Warwick Smith: ‘The pandemic has removed factors that allowed us to be resilient for Brexit’

The director general of the British Generic Manufacturers Association speaks about how manufacturers are planning to juggle Brexit with COVID-19, and what the government can do to help.

Warwick Smith, British Generic Manufacturers Association director general

Source: Courtesy of British Generic Manufacturers Association

Warwick Smith is director general of the British Generic Manufacturers Association

With the end of the Brexit transition period less than 100 days away, drugs manufacturers are once again gearing up for a crash landing outside the EU.

Under the government’s ‘reasonable worst-case scenario’, between 30% and 50% of trucks importing goods — including medicines — might not be ready to meet the new rules for border crossing by 31 December 2020. The government said there could be queues of up to 7,000 trucks in Kent with delays of two days.

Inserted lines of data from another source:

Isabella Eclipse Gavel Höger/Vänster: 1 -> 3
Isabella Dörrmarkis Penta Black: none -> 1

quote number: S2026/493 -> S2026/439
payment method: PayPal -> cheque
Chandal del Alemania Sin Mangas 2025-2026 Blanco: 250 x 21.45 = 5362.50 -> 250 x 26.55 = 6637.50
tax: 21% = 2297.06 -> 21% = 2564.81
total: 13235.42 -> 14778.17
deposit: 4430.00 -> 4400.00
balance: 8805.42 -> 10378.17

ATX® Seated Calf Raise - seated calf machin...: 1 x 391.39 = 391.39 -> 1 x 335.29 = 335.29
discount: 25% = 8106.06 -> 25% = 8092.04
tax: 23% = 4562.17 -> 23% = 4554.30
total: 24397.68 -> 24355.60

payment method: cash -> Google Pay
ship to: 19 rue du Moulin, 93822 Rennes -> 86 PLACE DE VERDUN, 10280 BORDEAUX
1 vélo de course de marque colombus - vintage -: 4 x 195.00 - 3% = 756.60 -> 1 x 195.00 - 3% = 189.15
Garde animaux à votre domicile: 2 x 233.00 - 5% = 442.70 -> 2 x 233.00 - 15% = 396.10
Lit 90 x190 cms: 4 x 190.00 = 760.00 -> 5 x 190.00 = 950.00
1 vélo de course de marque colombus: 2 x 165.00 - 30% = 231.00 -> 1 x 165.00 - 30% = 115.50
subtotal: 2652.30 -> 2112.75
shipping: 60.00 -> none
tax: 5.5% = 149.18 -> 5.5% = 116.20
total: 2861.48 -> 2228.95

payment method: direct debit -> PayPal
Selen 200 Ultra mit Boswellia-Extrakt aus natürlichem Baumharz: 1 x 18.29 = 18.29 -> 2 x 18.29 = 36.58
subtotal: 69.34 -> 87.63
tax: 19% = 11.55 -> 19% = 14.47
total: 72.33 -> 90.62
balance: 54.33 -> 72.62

For Warwick Smith, director general of the British Generic Manufacturers Association (BGMA), the concern around making sure that trucks have the right paperwork when they arrive at a port remains the same as last year.

What has changed, however, is the government’s clearer, more flexible guidance on stockpiling medicines that have taken a hit to their supply chains because of the COVID-19 pandemic.

The Pharmaceutical Journal interviewed Smith, who speaks on behalf of generics manufacturers accounting for 85% of the total UK generic market by volume, to find out how manufacturers are planning to juggle the next phase of Brexit, alongside the threat of another spike in COVID-19 cases, and what the government can do to help out.

How have preparations for a no-deal Brexit changed for manufacturers this time around compared to last year?

The Department of Health and Social Care has asked us to have six weeks’ supply rather than an additional six weeks’ supply, which recognises that, for some companies, and for some products, ramping up production beyond what they’re already doing is really difficult.

The volumes for specific medicines that companies were producing during the height of the pandemic, particularly intensive care medicines, was such that the barrel is now dry. All those stocks of active pharmaceutical ingredient (API) they had have been used and they’re having to be replenished — at a time when India is at its peak of the pandemic. Having been remarkably resilient during the height of the pandemic, that has taken away some of the factors that allowed us to be resilient.

You mentioned a distinction between the government’s ask for an additional six weeks’ supply versus just six weeks’ supply. Can you explain that difference?

The guidance overall is to put in place a range of measures that manufacturers think best enable them to cope

We’re being less specific this time around than we were last time around. The guidance overall is to put in place a range of measures that manufacturers think best enable them to cope.

For lots of medicines — which weren’t in great demand during the height of the pandemic — you’re going to see the similar sort of stockpiles as you did last time around. For those that were under more pressure, we’re seeing two things: the government doing its own stockpiling; and companies putting in place measures that mean they can get those products in to the UK, even if they’re not available now. It’s a much more diverse way of looking at the ‘end of transition’ period.

How did generics manufacturers adapt their supply chains to cope with the demand of COVID-19 patients?

If we focus principally on intensive care medicines, where the big push-pull was, the vast majority of those are generics. What wasn’t appreciated at the time was that the volumes that are typically used are quite low and the result is comparatively few suppliers of those medicines. But, during the pandemic, the demand went through the roof. We had one company, with one product, sell what they would normally sell in 12 months in 2 weeks. And they only manufacture one batch per year.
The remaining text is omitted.